Kotlin can compile to several targets. This is what makes KMP possible:

  • Kotlin/JVM — for Android (and servers). Your shared code becomes a normal library the Android app uses.
  • Kotlin/Native — compiles to a native binary for iOS. Your shared code becomes a framework that Swift imports like any other.
  • Kotlin/JS / Wasm — for the web.

So the same Kotlin source is compiled differently for each platform, producing native artifacts — not an interpreted layer. That’s why KMP performance is essentially native.

The layered way to think about an app

A typical mobile app has layers. KMP lets you draw a line: everything below the UI can be shared.

UI — native per platform Presentation / ViewModels — shareable Repositories / use cases — shared Data: network + database — shared

What’s easy to share vs what’s not

  • Easy & high-value: models, networking, serialization, business logic, caching.
  • Shareable with libraries: database (SQLDelight), dependency injection (Koin), date/time (kotlinx-datetime).
  • Platform-specific (use expect/actual): things only the OS provides — secure storage, sensors, the exact platform name.
  • Usually native: the UI (unless you adopt Compose Multiplatform).

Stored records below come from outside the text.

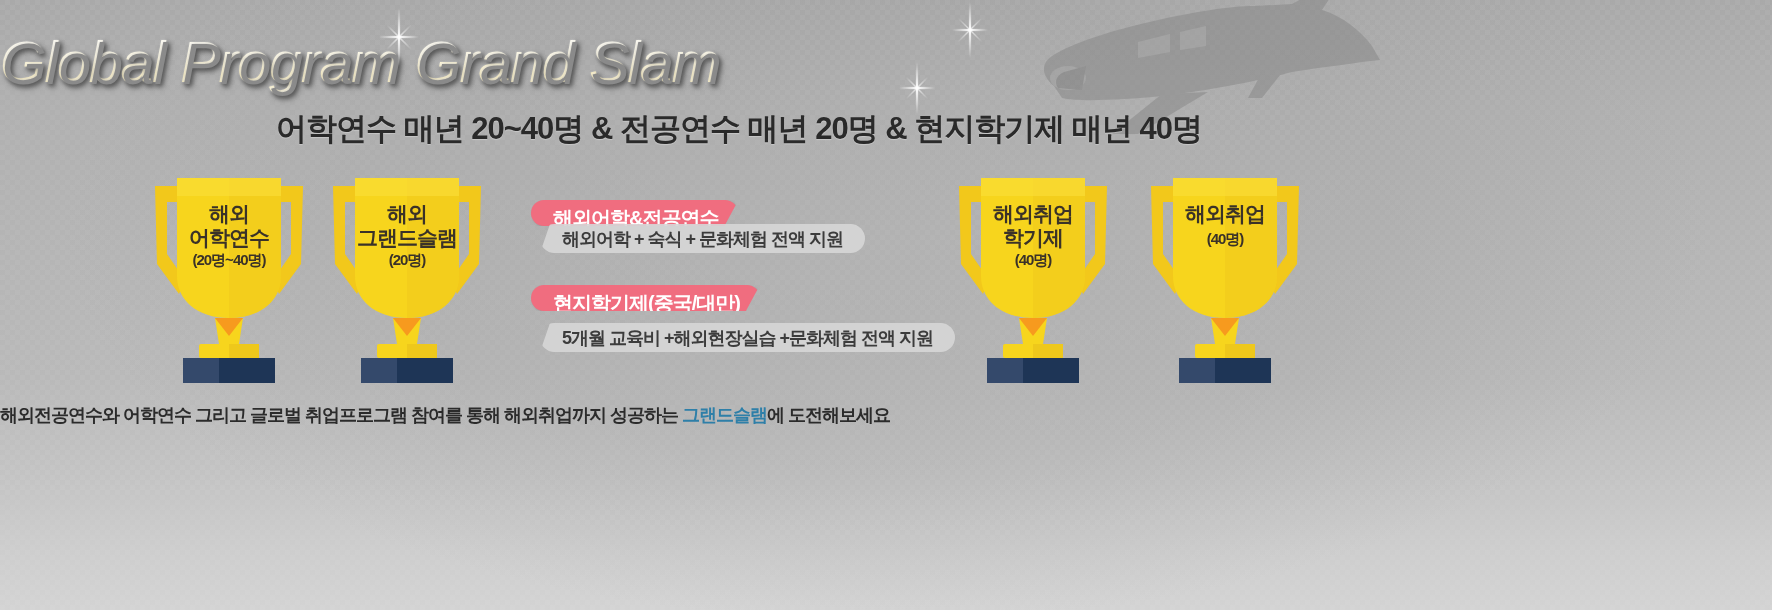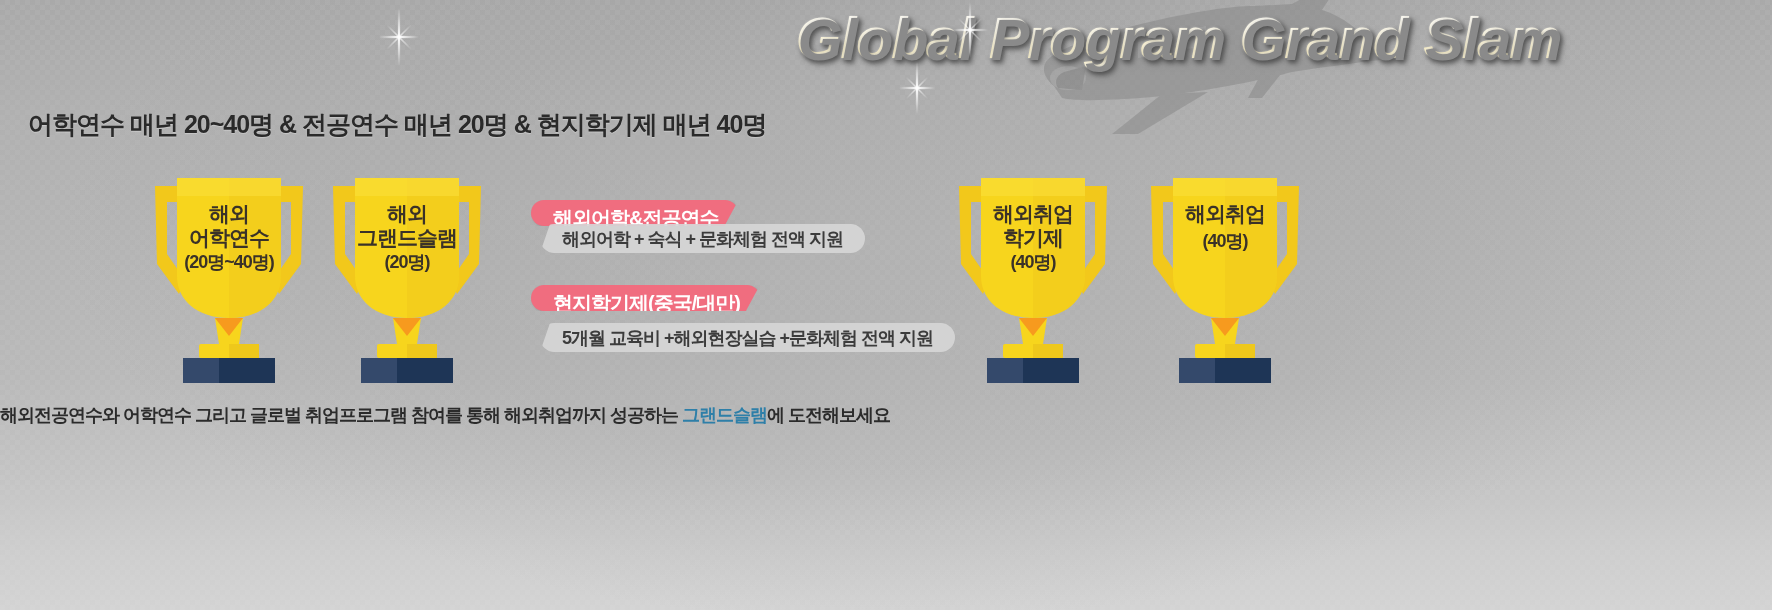--- a/index.html
+++ b/index.html
@@ -39,26 +39,26 @@
     right: 390px;
     top: -10px;
     width: 420px;
     height: 150px;
     opacity: 0.42;
   }
 
   
   #title {
     position: absolute;
-    top: 4px;
+    top: 28px;
     left: 0;
     width: 1560px;
-    text-align: right;
+    text-align: left;
     font-size: 58px;
-    font-weight: bold;
+    font-weight: normal;
     font-style: italic;
     letter-spacing: -0.5px;
     color: #fdf2c6;
     text-shadow:
       2px 2px 0 #8a8a8a,
       3px 3px 5px rgba(60,60,60,0.55),
       0 0 2px rgba(255,255,255,0.6);
     background: linear-gradient(180deg, #ffffff 0%, #fff8d8 40%, #f6e4a0 70%, #fff6cf 100%);
     -webkit-background-clip: text;
     background-clip: text;
@@ -91,27 +91,26 @@
   #sp1 { left: 379px; top: 8px;  width: 40px; height: 58px; }
   #sp2 { left: 952px; top: 2px;  width: 36px; height: 56px; }
   #sp3 { left: 899px; top: 62px; width: 36px; height: 52px; }
 
   
   #subtitle {
     position: absolute;
     top: 108px;
     left: 0;
     width: 1478px;
-    text-align: left;
-    font-size: 25px;
+    text-align: center;
+    font-size: 31px;
     font-weight: bold;
     color: #2a2a2a;
     letter-spacing: -1px;
     text-shadow: 0 1px 1px rgba(255,255,255,0.3);
-    padding-left: 28px;
   }
 
   
   .trophy {
     position: absolute;
     width: 160px;
     height: 215px;
   }
   .trophy svg { display: block; width: 100%; height: 100%; }
   .trophy-label {
@@ -121,21 +120,21 @@
     width: 100%;
     text-align: center;
     color: #3a3228;
     font-weight: bold;
     letter-spacing: -1px;
     line-height: 1.12;
     pointer-events: none;
   }
   .trophy-label .l1 { font-size: 21px; display: block; }
   .trophy-label .l2 { font-size: 21px; display: block; }
-  .trophy-label .cnt { font-size: 18px; display: block; margin-top: 3px; }
+  .trophy-label .cnt { font-size: 15px; display: block; margin-top: 3px; }
   .trophy-label.single .cnt { margin-top: 5px; }
 
   #t1 { left: 149px; top: 168px; }
   #t2 { left: 327px; top: 168px; }
   #t3 { left: 953px; top: 168px; }
   #t4 { left: 1145px; top: 168px; }
 
   
   .badge {
     position: absolute;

A pragmatic adoption strategy

You don’t have to convert a whole app at once. A proven path:

  1. Start by sharing one focused module — commonly the networking + models layer.
  2. Prove it works in both apps.
  3. Gradually move repositories and business logic into shared code.
  4. Optionally share presentation logic (ViewModels), then maybe UI later.

Common mistakes

  • Trying to share everything (including UI) on day one — start small.
  • Putting platform-specific code in common (it won’t compile for all targets).
  • Underestimating the value of just sharing models + networking — it’s often the biggest win.
Summary: Kotlin compiles to JVM (Android), Native (iOS) and JS/Wasm (web), producing native artifacts. Share everything below the UI — models, networking, logic — and adopt KMP gradually, starting with one module.